- TASK GOAL
Beneath this instruction is a listing. Transcribe from it only the stretch from the line with "font-size:9.5px; font-weight:bold;" through the line with "Holdings in USD</span>", both end lines included, exactly as written.

- DATA FOR PROCESSING
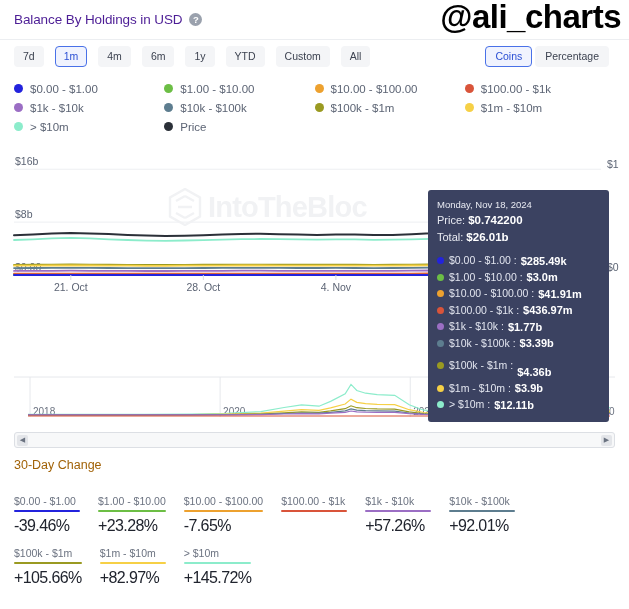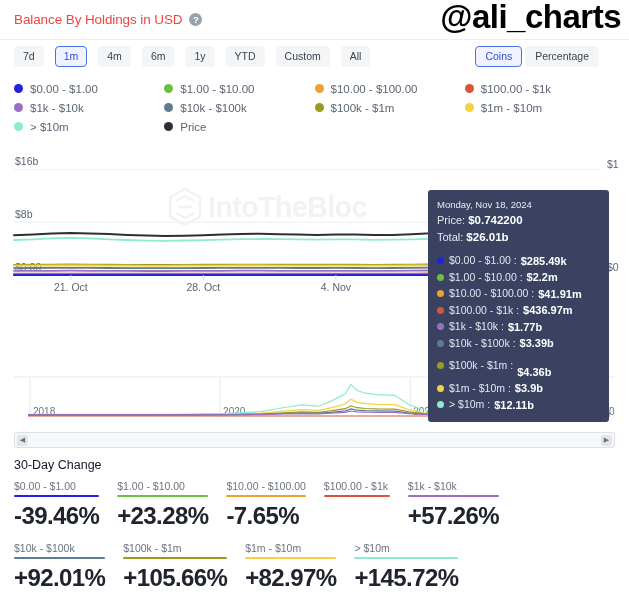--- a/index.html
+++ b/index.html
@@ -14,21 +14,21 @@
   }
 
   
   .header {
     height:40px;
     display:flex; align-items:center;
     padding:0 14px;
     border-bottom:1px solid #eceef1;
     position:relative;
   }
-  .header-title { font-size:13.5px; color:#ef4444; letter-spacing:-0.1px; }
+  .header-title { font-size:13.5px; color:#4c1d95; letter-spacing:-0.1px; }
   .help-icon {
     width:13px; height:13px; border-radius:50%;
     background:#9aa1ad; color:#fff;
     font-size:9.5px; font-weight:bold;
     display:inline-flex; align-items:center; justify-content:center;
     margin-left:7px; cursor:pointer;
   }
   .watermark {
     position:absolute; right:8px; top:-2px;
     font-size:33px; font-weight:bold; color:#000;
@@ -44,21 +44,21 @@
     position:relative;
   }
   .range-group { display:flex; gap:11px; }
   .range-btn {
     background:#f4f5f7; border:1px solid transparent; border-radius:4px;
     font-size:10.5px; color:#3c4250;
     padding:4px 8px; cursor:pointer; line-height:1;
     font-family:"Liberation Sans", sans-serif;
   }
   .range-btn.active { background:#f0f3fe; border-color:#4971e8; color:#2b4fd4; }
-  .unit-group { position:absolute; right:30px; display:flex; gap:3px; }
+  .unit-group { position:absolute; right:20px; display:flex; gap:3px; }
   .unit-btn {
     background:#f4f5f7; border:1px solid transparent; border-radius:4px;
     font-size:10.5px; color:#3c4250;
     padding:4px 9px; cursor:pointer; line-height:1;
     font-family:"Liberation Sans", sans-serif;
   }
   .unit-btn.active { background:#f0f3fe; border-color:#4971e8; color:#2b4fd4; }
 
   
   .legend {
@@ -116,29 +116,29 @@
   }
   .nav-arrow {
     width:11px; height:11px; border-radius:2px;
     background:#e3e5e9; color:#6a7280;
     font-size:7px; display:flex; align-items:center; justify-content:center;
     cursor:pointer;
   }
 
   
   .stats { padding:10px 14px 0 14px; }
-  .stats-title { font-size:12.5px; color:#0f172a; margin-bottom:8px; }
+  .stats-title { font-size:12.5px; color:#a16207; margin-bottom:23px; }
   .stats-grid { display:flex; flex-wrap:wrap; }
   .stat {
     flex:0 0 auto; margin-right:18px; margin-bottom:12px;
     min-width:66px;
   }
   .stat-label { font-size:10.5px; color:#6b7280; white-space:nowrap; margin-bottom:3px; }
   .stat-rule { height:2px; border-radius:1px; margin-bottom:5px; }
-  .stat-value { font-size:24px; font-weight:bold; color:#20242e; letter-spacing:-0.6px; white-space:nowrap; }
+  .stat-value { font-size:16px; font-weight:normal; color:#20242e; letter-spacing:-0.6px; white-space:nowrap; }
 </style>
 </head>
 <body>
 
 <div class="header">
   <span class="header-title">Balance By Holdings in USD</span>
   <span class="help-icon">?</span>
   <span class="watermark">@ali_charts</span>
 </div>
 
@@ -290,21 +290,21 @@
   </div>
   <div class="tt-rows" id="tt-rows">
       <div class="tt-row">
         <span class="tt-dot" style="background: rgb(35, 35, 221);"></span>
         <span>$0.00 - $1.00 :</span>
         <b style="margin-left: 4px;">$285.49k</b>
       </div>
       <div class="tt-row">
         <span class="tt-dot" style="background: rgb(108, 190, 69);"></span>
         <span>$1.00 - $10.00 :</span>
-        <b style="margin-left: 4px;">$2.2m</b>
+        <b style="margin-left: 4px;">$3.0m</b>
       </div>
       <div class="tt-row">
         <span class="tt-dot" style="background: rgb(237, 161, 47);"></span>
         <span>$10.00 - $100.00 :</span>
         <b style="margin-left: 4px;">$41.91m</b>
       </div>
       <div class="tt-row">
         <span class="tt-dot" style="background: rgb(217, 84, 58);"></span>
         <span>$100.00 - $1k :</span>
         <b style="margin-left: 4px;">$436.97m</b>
...
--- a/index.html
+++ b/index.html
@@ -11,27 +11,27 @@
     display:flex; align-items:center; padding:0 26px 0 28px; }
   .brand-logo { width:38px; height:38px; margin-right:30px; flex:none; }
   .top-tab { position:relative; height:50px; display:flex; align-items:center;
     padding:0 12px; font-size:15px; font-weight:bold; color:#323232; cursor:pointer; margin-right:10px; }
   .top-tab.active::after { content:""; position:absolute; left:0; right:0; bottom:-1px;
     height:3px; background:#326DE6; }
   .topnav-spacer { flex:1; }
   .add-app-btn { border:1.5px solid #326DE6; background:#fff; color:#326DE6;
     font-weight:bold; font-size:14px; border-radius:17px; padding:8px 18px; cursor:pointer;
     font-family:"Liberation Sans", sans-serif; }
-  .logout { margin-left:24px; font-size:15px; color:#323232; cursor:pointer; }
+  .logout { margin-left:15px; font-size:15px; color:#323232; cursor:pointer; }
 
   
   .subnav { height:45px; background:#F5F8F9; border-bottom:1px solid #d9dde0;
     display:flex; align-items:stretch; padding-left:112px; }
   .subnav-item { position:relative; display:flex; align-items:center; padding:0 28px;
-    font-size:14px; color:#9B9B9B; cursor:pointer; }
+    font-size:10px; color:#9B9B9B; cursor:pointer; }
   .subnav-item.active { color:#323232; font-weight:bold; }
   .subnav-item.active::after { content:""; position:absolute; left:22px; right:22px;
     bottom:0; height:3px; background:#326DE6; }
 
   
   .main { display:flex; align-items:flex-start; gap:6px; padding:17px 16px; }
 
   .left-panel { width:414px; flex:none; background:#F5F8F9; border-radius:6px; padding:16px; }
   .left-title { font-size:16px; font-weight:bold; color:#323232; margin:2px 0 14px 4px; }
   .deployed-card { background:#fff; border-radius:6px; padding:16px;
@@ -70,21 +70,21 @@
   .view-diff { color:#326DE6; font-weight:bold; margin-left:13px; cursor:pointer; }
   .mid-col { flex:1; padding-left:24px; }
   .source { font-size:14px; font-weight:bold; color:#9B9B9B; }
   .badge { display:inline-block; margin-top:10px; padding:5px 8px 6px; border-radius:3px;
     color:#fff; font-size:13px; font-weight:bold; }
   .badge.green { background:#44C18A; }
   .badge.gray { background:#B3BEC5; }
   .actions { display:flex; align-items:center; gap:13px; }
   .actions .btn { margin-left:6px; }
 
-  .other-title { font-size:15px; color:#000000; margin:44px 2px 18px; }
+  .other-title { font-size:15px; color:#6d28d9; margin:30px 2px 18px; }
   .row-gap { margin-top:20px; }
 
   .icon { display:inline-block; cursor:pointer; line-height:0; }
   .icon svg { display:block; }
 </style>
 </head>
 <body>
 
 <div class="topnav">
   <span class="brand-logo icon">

- WRITTEN RESPONSE
     font-size:9.5px; font-weight:bold;
     display:inline-flex; align-items:center; justify-content:center;
     margin-left:7px; cursor:pointer;
   }
   .watermark {
     position:absolute; right:8px; top:-2px;
     font-size:33px; font-weight:bold; color:#000;
@@ -44,21 +44,21 @@
     position:relative;
   }
   .range-group { display:flex; gap:11px; }
   .range-btn {
     background:#f4f5f7; border:1px solid transparent; border-radius:4px;
     font-size:10.5px; color:#3c4250;
     padding:4px 8px; cursor:pointer; line-height:1;
     font-family:"Liberation Sans", sans-serif;
   }
   .range-btn.active { background:#f0f3fe; border-color:#4971e8; color:#2b4fd4; }
-  .unit-group { position:absolute; right:30px; display:flex; gap:3px; }
+  .unit-group { position:absolute; right:20px; display:flex; gap:3px; }
   .unit-btn {
     background:#f4f5f7; border:1px solid transparent; border-radius:4px;
     font-size:10.5px; color:#3c4250;
     padding:4px 9px; cursor:pointer; line-height:1;
     font-family:"Liberation Sans", sans-serif;
   }
   .unit-btn.active { background:#f0f3fe; border-color:#4971e8; color:#2b4fd4; }
 
   
   .legend {
@@ -116,29 +116,29 @@
   }
   .nav-arrow {
     width:11px; height:11px; border-radius:2px;
     background:#e3e5e9; color:#6a7280;
     font-size:7px; display:flex; align-items:center; justify-content:center;
     cursor:pointer;
   }
 
   
   .stats { padding:10px 14px 0 14px; }
-  .stats-title { font-size:12.5px; color:#0f172a; margin-bottom:8px; }
+  .stats-title { font-size:12.5px; color:#a16207; margin-bottom:23px; }
   .stats-grid { display:flex; flex-wrap:wrap; }
   .stat {
     flex:0 0 auto; margin-right:18px; margin-bottom:12px;
     min-width:66px;
   }
   .stat-label { font-size:10.5px; color:#6b7280; white-space:nowrap; margin-bottom:3px; }
   .stat-rule { height:2px; border-radius:1px; margin-bottom:5px; }
-  .stat-value { font-size:24px; font-weight:bold; color:#20242e; letter-spacing:-0.6px; white-space:nowrap; }
+  .stat-value { font-size:16px; font-weight:normal; color:#20242e; letter-spacing:-0.6px; white-space:nowrap; }
 </style>
 </head>
 <body>
 
 <div class="header">
   <span class="header-title">Balance By Holdings in USD</span>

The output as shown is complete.